Blog by Sumana Harihareswara, Changeset founder
Yahoo! Labs Research Presentations, February 2011: Part I
Hi, reader. I wrote this in 2011 and it's now more than five years old. So it may be very out of date; the world, and I, have changed a lot since I wrote it! I'm keeping this up for historical archive purposes, but the me of today may 100% disagree with what I said then. I rarely edit posts after publishing them, but if I do, I usually leave a note in italics to mark the edit and the reason. If this post is particularly offensive or breaches someone's privacy, please contact me.
Ken Schmidt of Academic Relations started off by talking about all those other industry research labs and their SAD DECLINE. Bell/Lucent/Alcatel, AT&T Labs -- he'd seen them wither into irrelevance. (Despite that awesome Bell Labs Innovation song.) But Yahoo! Labs, started in 2005, is evidently hella relevant and vibrant. [Update: see comment below for clarification.]
Schmidt discussed the various groups within the labs, including Advertising Sciences or "AdLabs," which seems new. As he put it, there's a disconnect between the number of dollars spent on ads and how much time people spend clicking on them. (*cough* social media *cough*)
The recruiting bit: you can pick which lab location to work in. They have a research lab in Haifa! And Schmidt assured us that Yahoo is woman-friendly, led by CEO Carol Bartz and featuring 500+ women in Yahoo's women's group. Mostly the same spiel as last year, including Schmidt's reminder of the Key Scientific Challenges program that gives grad students money, secret datasets, and collaboration.
I have the phrase "'billions & billions' of pageviews, etc." in my notes here and assume it's because Schmidt was pointing out how much data Yahoo! folks get to work with, and what a huge impact they make.

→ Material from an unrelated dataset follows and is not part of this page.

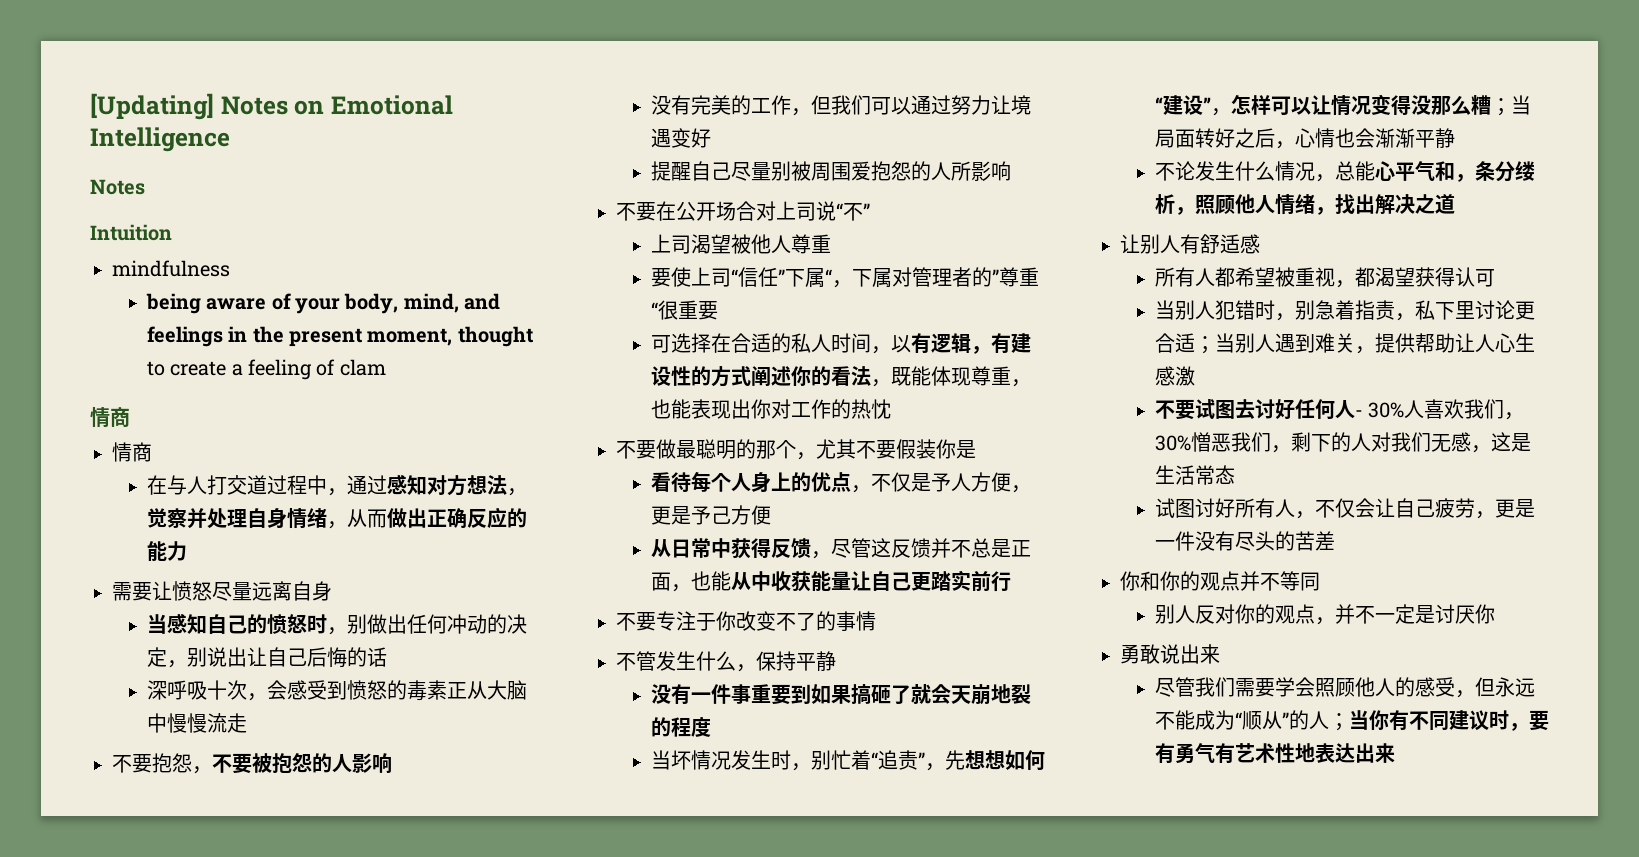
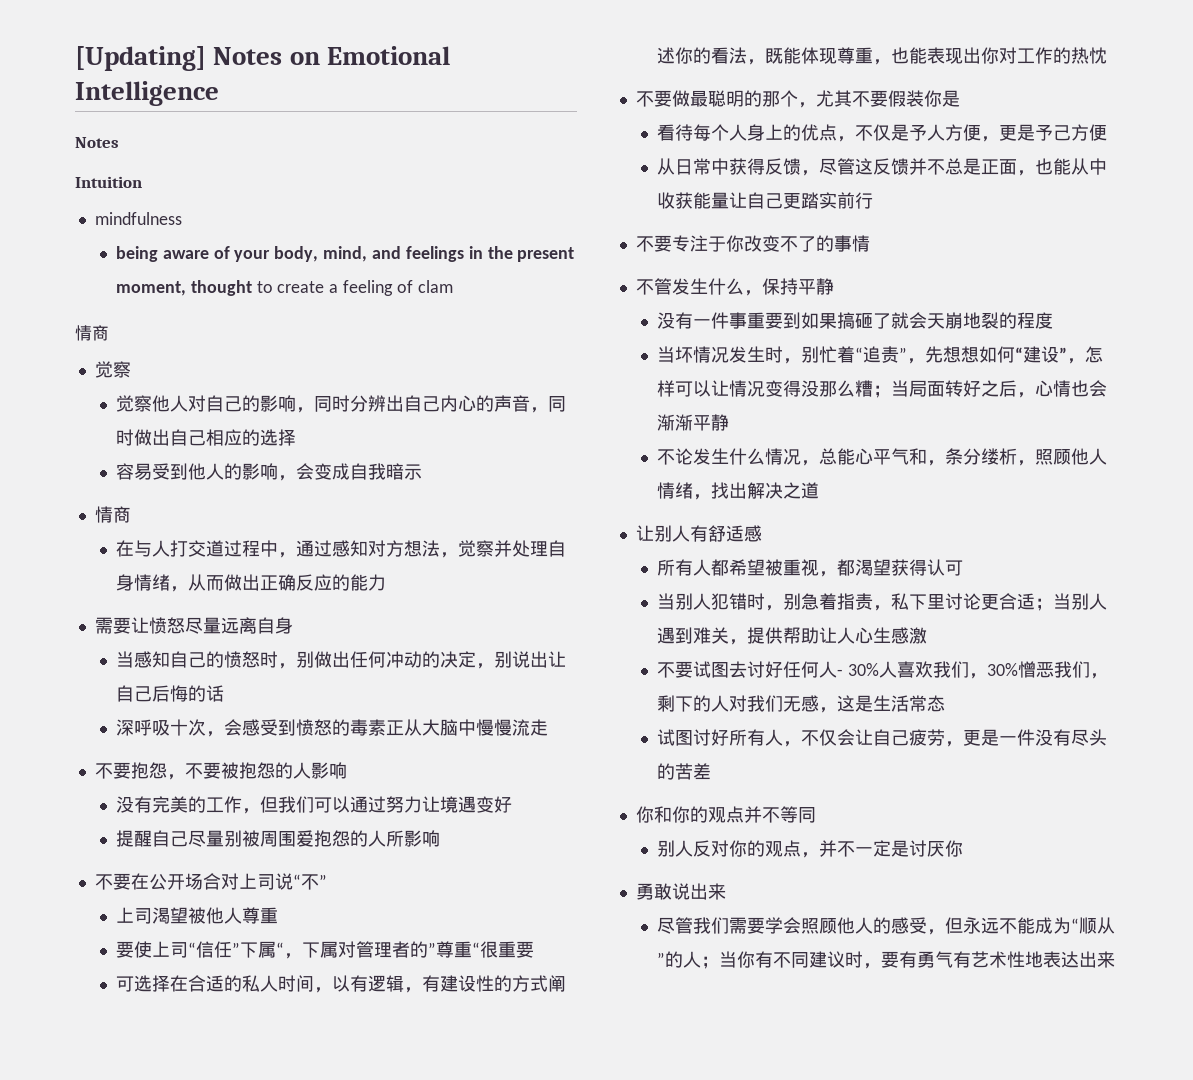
(130, 417) none -> [94,361,131,378] [115,395,566,413] [115,429,296,446] [115,463,422,481] // 觉察 // 觉察他人对自己的影响，同时分辨出自己内心的声音，同时做出自己相应的选择 // 容易受到他人的影响，会变成自我暗示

Then: student intros! There were about ten of us there, mostly grad students. Their interests ranged through social networks, data mining, spoken and natural language processing, privacy & security, compilers for heterogeneous architectures, and economics.
First presentation: Elad Yom-Tov's and Fernando Diaz's "Out of sight, not out of mind: On the effect of social and physical detachment on information need". Let's take three example events: the San Bruno gas pipeline explosion, the New York City tornado, and the Alaska elections. People might be interested in searching for information about them because they live nearby, or because they have friends who do. So you measure physical and social attachment/detachment: physical distance and number of local friends.
What data did they use? The query log: userID, time, date, text of query, results, what they clicked (with term-matching, inclusion + exclusion). The location data: the ZIP code the user provided during initial registration. I'm skeptical of that but the researchers say it's fairly reliable, although "more than we [would] expect live in Beverly Hills." And the social network: the number of instant messaging contacts you have who live in the relevant location.
There's a strong correlation with physical detachment, an exponential fit. As for the social network: the more local friends you have, the more likely you are to ask Yahoo! about the event. Beyond 5 friends, the data is noisy, and we don't have a lot of data there, but overall it's a very nice fit, strongest with the San Bruno data. And if you're local, you have more local friends, but that isn't strong enough to explain what we see.
The researchers compared people's queries along the social and physical distance axes, looking for unusual phrases -- phrases that trended up around the dates of the incidents. If searchers are physically close to the incident, whether their friends live there or not, they use the same words. Like, for the NYC tornado: queens, picture, storm, city, nyc. If they're physically far away but have friends in New York, they use terms like brooklyn. [Also mentioned: new(s) and york, but that might be a stemming fail.] But a term that people both physically and socially detached from New York City searched for: statue of liberty. Is that grand lady all right after the tornado? America wants to know! (Yes.)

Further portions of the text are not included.